Starting at the line with "Samsung S8 - Backcover", repeat every line exactly until the records end, including the last one.

━━ SUPPLIED DATA

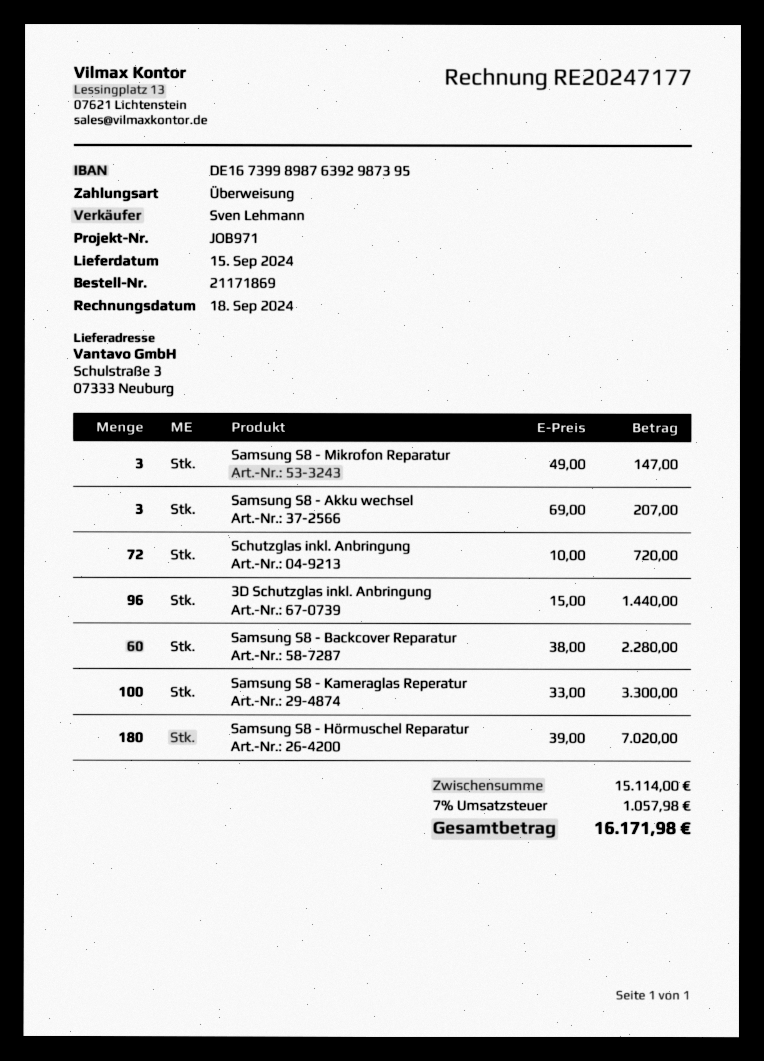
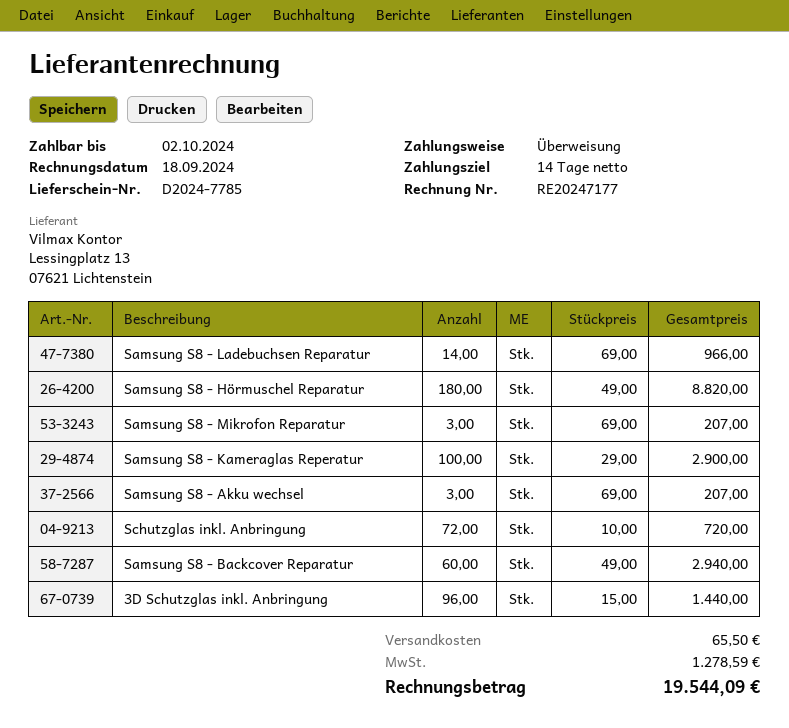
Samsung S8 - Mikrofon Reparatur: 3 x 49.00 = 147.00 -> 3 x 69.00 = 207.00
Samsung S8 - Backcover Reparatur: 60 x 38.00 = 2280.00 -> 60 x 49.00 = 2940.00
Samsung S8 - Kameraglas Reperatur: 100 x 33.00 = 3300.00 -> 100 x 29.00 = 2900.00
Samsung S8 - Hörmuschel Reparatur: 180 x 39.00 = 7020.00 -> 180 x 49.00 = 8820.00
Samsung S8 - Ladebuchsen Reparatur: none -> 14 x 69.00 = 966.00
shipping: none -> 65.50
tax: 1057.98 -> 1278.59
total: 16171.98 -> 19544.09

━━━━

SOLUTION FOR THIS EXERCISE
Samsung S8 - Backcover Reparatur: 60 x 38.00 = 2280.00 -> 60 x 49.00 = 2940.00
Samsung S8 - Kameraglas Reperatur: 100 x 33.00 = 3300.00 -> 100 x 29.00 = 2900.00
Samsung S8 - Hörmuschel Reparatur: 180 x 39.00 = 7020.00 -> 180 x 49.00 = 8820.00
Samsung S8 - Ladebuchsen Reparatur: none -> 14 x 69.00 = 966.00
shipping: none -> 65.50
tax: 1057.98 -> 1278.59
total: 16171.98 -> 19544.09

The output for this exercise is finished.